Excerpted records:
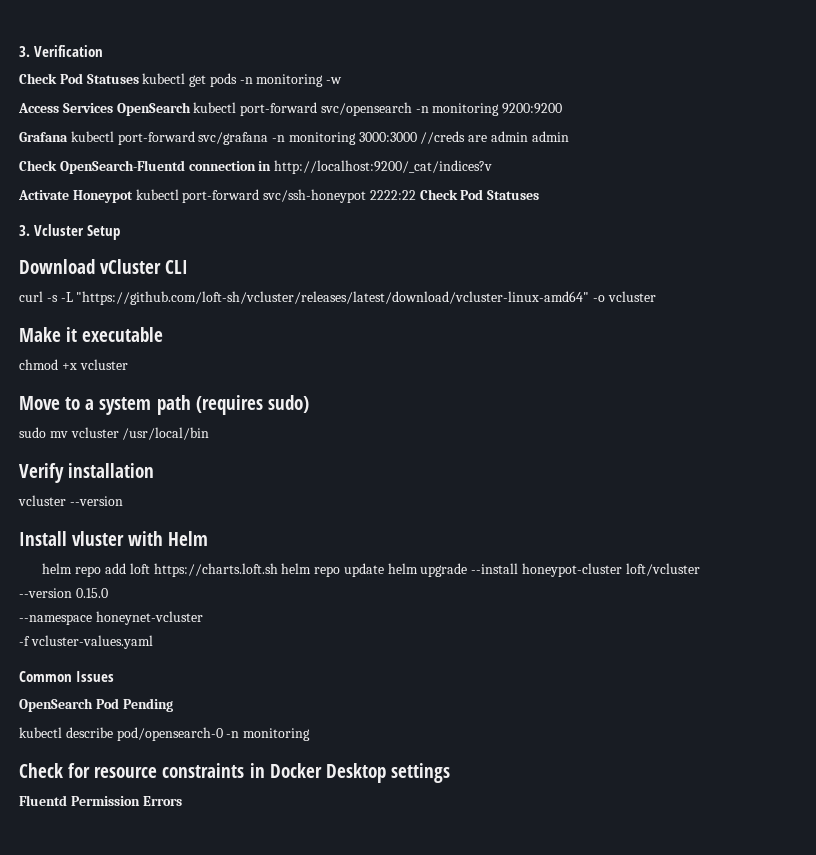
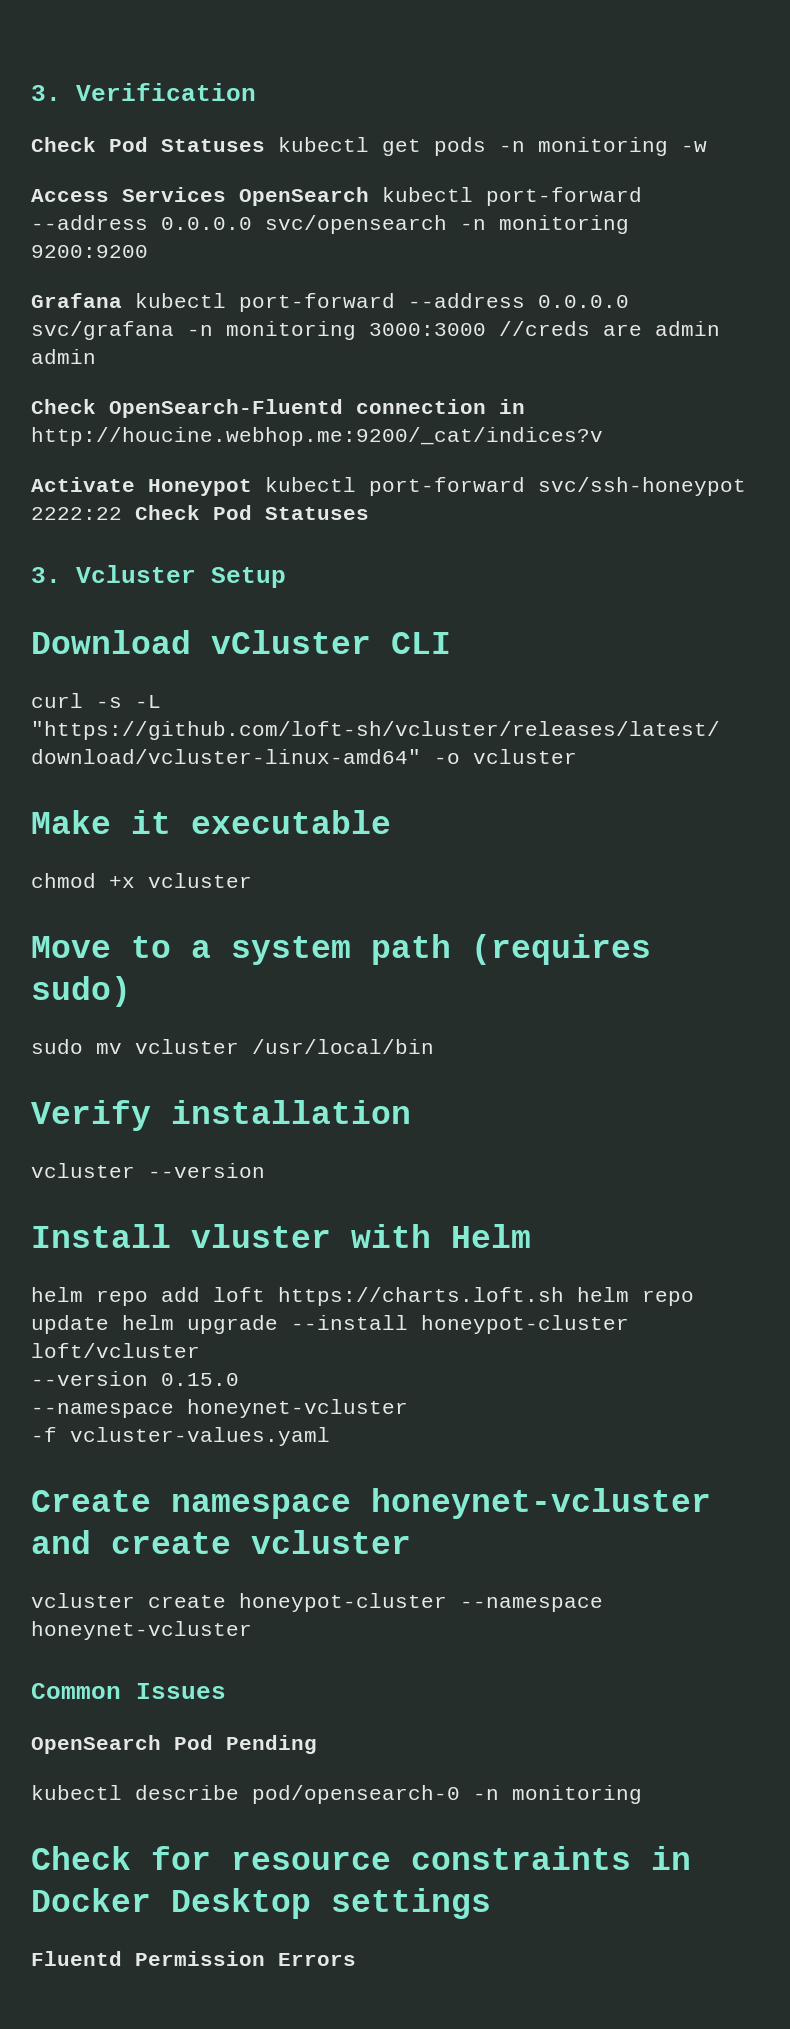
- Access Services OpenSearch kubectl port-forward svc/opensearch -n monitoring 9200:9200
+ Access Services OpenSearch kubectl port-forward --address 0.0.0.0 svc/opensearch -n monitoring 9200:9200
- Grafana kubectl port-forward svc/grafana -n monitoring 3000:3000 //creds are admin admin
+ Grafana kubectl port-forward --address 0.0.0.0 svc/grafana -n monitoring 3000:3000 //creds are admin admin
- Check OpenSearch-Fluentd connection in http://localhost:9200/_cat/indices?v
+ Check OpenSearch-Fluentd connection in http://houcine.webhop.me:9200/_cat/indices?v
+ Create namespace honeynet-vcluster and create vcluster
+ vcluster create honeypot-cluster --namespace honeynet-vcluster

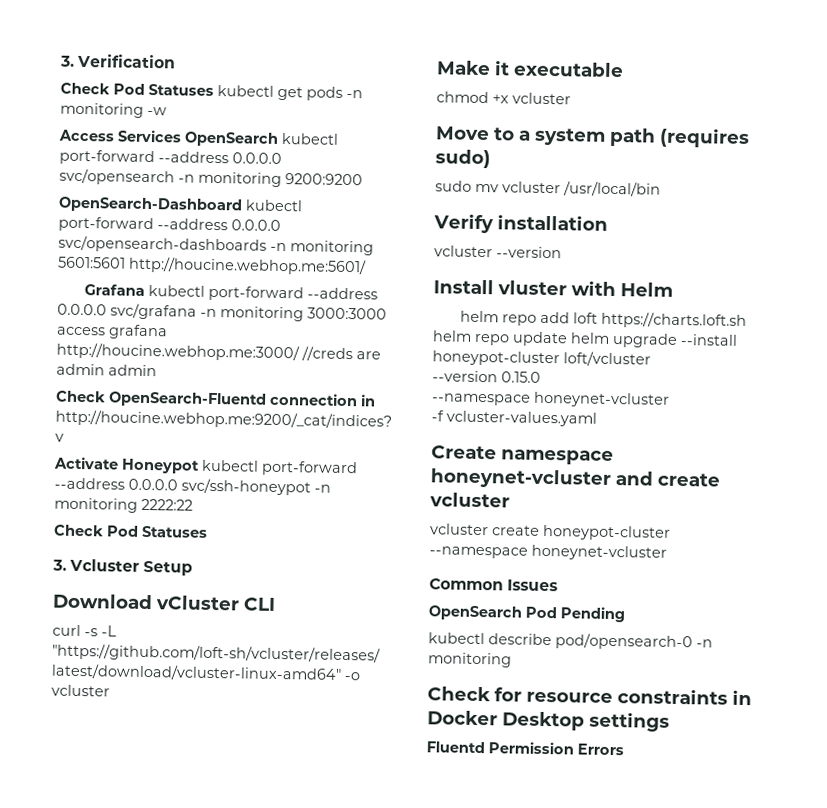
+ OpenSearch-Dashboard kubectl port-forward --address 0.0.0.0 svc/opensearch-dashboards -n monitoring 5601:5601 http://houcine.webhop.me:5601/
- Grafana kubectl port-forward --address 0.0.0.0 svc/grafana -n monitoring 3000:3000 //creds are admin admin
+ Grafana kubectl port-forward --address 0.0.0.0 svc/grafana -n monitoring 3000:3000 access grafana http://houcine.webhop.me:3000/ //creds are admin admin
- Activate Honeypot kubectl port-forward svc/ssh-honeypot 2222:22 Check Pod Statuses
+ Activate Honeypot kubectl port-forward --address 0.0.0.0 svc/ssh-honeypot -n monitoring 2222:22
+ Check Pod Statuses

Exercise:
Print exactly the lines from the first line of the records above through the line containing "connection in http://houcine.webhop.me:9200/_cat/indices?v", both included, and leave the pictures out.

Result of this exercise:
- Access Services OpenSearch kubectl port-forward svc/opensearch -n monitoring 9200:9200
+ Access Services OpenSearch kubectl port-forward --address 0.0.0.0 svc/opensearch -n monitoring 9200:9200
- Grafana kubectl port-forward svc/grafana -n monitoring 3000:3000 //creds are admin admin
+ Grafana kubectl port-forward --address 0.0.0.0 svc/grafana -n monitoring 3000:3000 //creds are admin admin
- Check OpenSearch-Fluentd connection in http://localhost:9200/_cat/indices?v
+ Check OpenSearch-Fluentd connection in http://houcine.webhop.me:9200/_cat/indices?v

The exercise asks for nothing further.